Por: Jorge A. Castañeda Morales
Aunque con unas horas de retraso, por fin tenemos paquete económico. No es el mejor presupuesto de la historia, como presume el gobierno, ni el peor que nos llevará a la ruina, como vocifera la oposición sin rumbo. Es, en gran medida, un presupuesto inercial que ilustra de nuevo las debilidades estructurales del Estado mexicano, sobre las que vale la pena hacer algunos apuntes.
El presupuesto apunta a un déficit, entendido en la medida más amplia como los RFSP, de 4.1% del PIB, mientras que el de este año se revisó a 4.3 por ciento. Tanto las cifras actuales como los pronósticos del próximo año son altos, pero apuntan en la dirección correcta. Conviene recordar que la administración anterior dejó a su “sucesora” un déficit de 5.7% del PIB, muy por encima de lo sostenible en una economía crónicamente estancada.
En ingresos, se prevén recursos presupuestarios totales equivalentes a 22.5%, un ligero aumento frente a los del año en curso, estimados en 21.9% y que quedaron cortos respecto al monto aprobado por el Congreso. Los tributarios crecerían al 15.1% del PIB a partir de nuevos impuestos especiales y algunos ingresos tarifarios. A ello se suma la esperanza de que, una vez más, los ingresos petroleros complementen, aunque este año volvieron a quedarse cortos. Estamos, otra vez, ante ingresos tributarios muy bajos que se sueña complementar con ingresos petroleros, aunque México ya no sea un país petrolero. La baja recaudación es una de las debilidades crónicas del Estado mexicano. Hablar de reforma fiscal se volvió un lugar común: si fuera tan sencillo elevar la recaudación, ya se hubiera hecho.

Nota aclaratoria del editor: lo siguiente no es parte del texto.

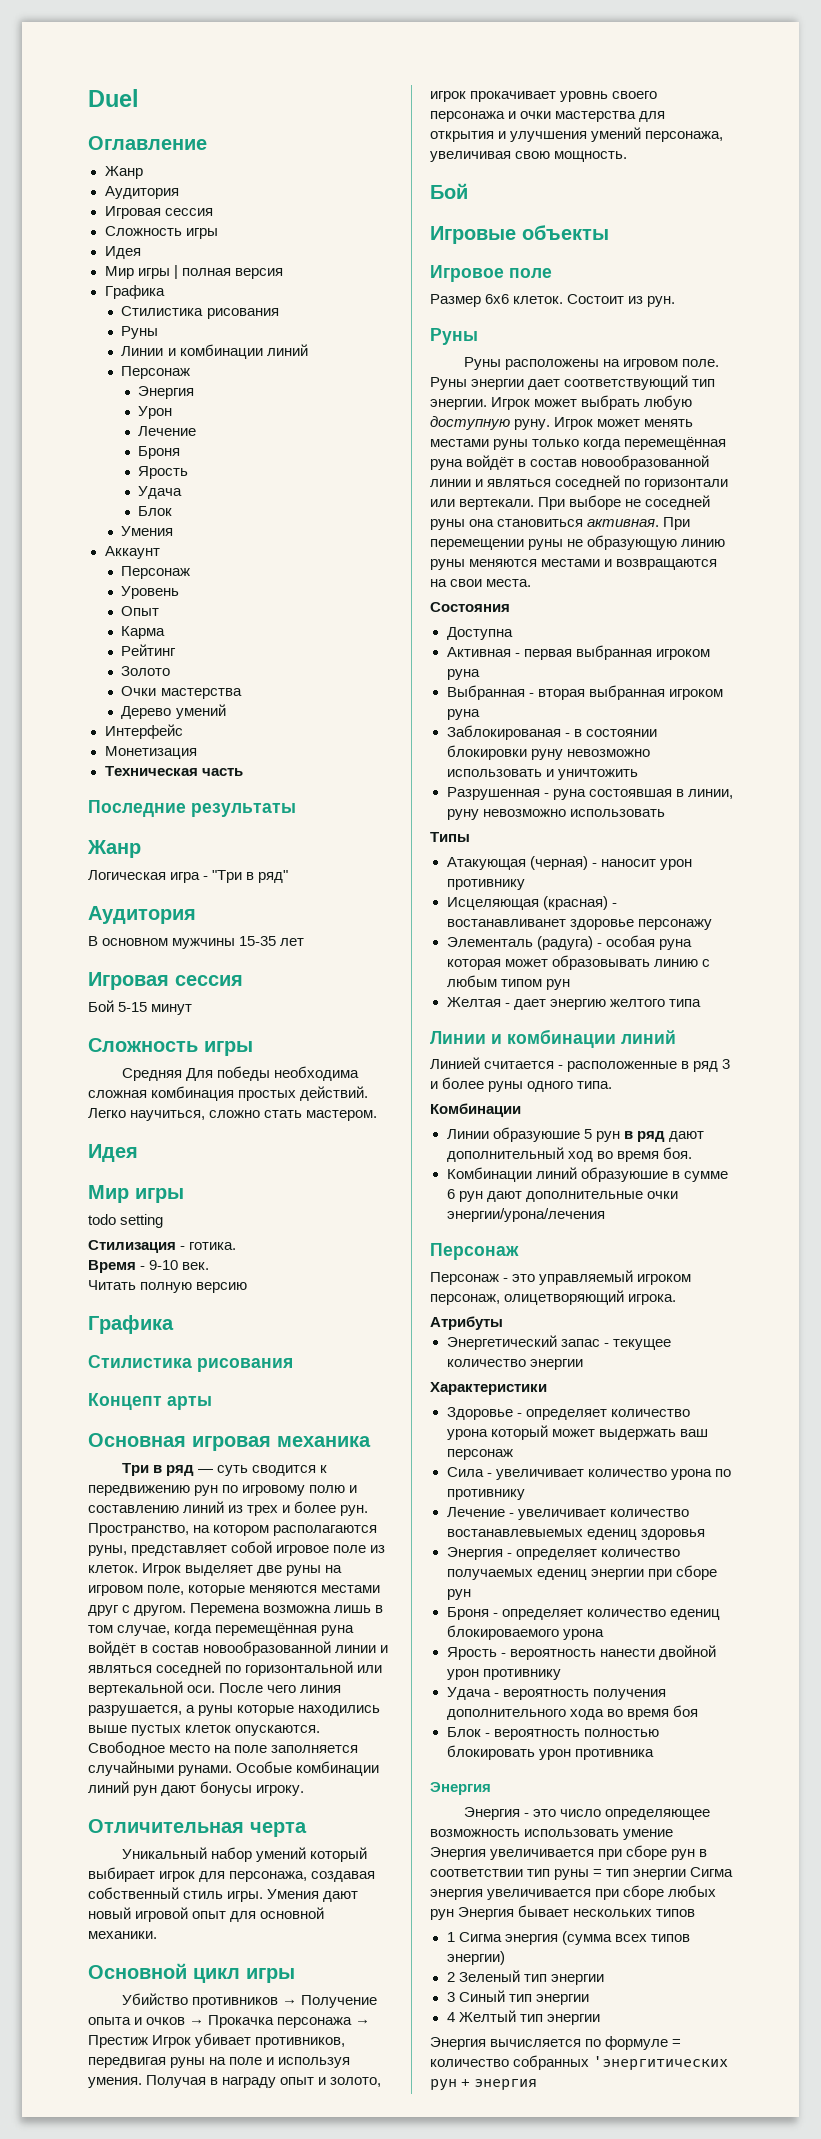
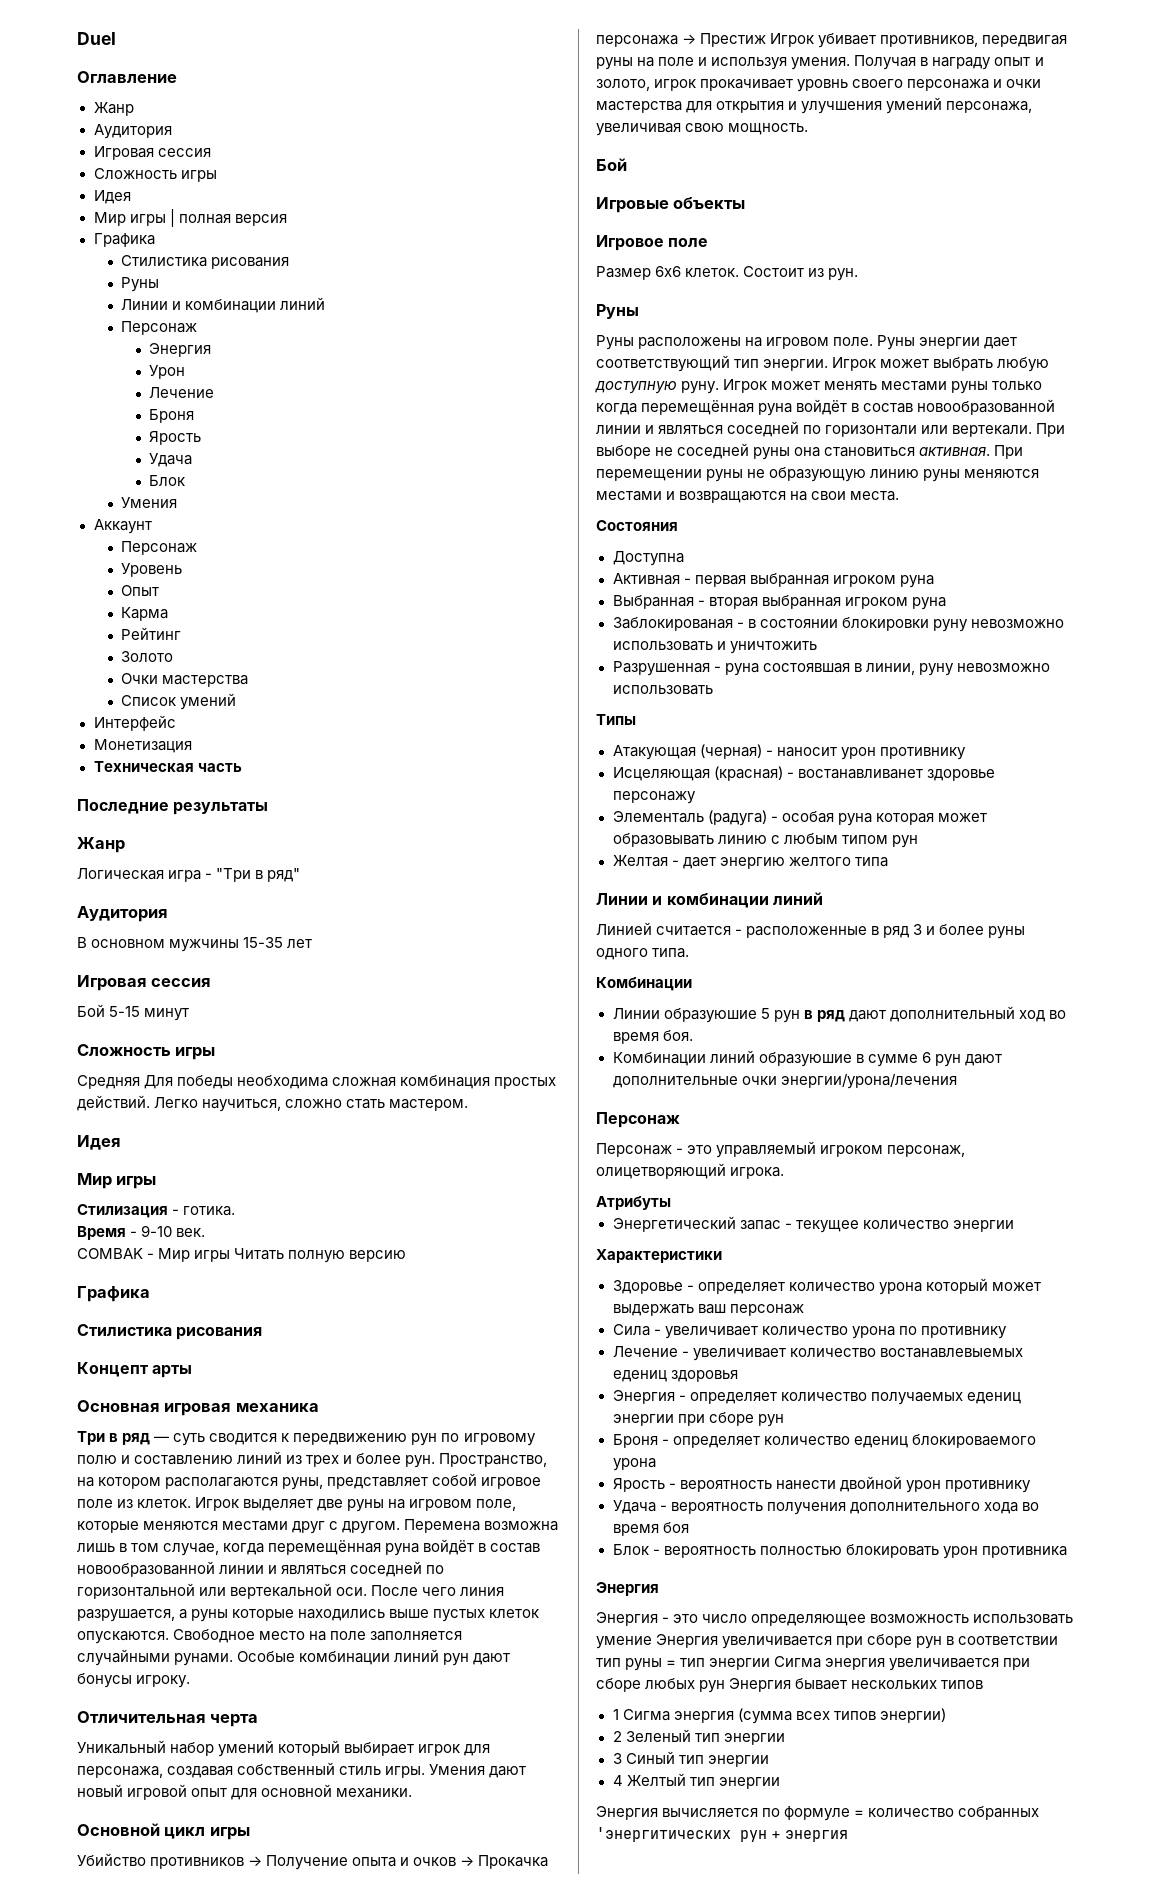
[121,706,172,719] Дерево -> [121,695,177,706] Список
[88,1214,164,1228] // todo setting -> (157, 1182) none
(210, 1266) none -> [77,1248,231,1262] COMBAK - Мир игры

Esta debilidad crónica en los ingresos se refleja también en el lado del gasto. Aunque el presupuesto total supera los 10 billones de pesos, el margen de maniobra es casi nulo. Los gastos “rígidos” —transferencias a estados (aportaciones y participaciones), programas sociales, pensiones contributivas y no contributivas, y el costo financiero— representan aproximadamente 67% del gasto total para 2026.
El margen de maniobra del gobierno se reduce a ese 33% restante, de donde debe cubrir salud, educación, seguridad, servicios públicos, etc. Esta rigidez y la imposibilidad de salir de ella por las limitantes de ingresos y los pasivos que tiene el gobierno, hacen prácticamente imposible llevar a cabo grandes cambios de política pública en salud, educación o seguridad: todos ellos problemas estructurales de México para los que, simplemente, no hay recursos.
En este contexto, es de celebrarse el repunte de la inversión pública. Se anuncia un presupuesto de programas y proyectos prioritarios de inversión por 526,000 millones de pesos. De estos, los trenes tienen 104,000 millones —en rutas que parecen tener más sentido que el Tren Maya—, además de una inversión significativa para Pemex y CFE que supera los 300,000 millones de pesos. Ayuda, aunque en el caso de la CFE se requieren muchos más recursos para nuevas plantas de generación y la urgente inversión en transmisión. Pemex, además de este presupuesto, recibirá una transferencia de 263,000 millones de pesos —casi 15,000 millones de dólares— para hacer frente a los enormes pagos de deuda que le esperan el próximo año.
En resumen, es un presupuesto conservador e inercial. Pero las debilidades crónicas del Estado mexicano, que se han manifestado desde el 2000, siguen ahí. Tenemos un Estado que recauda poco —y que tampoco puede justificar políticamente un aumento— y que está atado de manos para definir sus prioridades de gasto.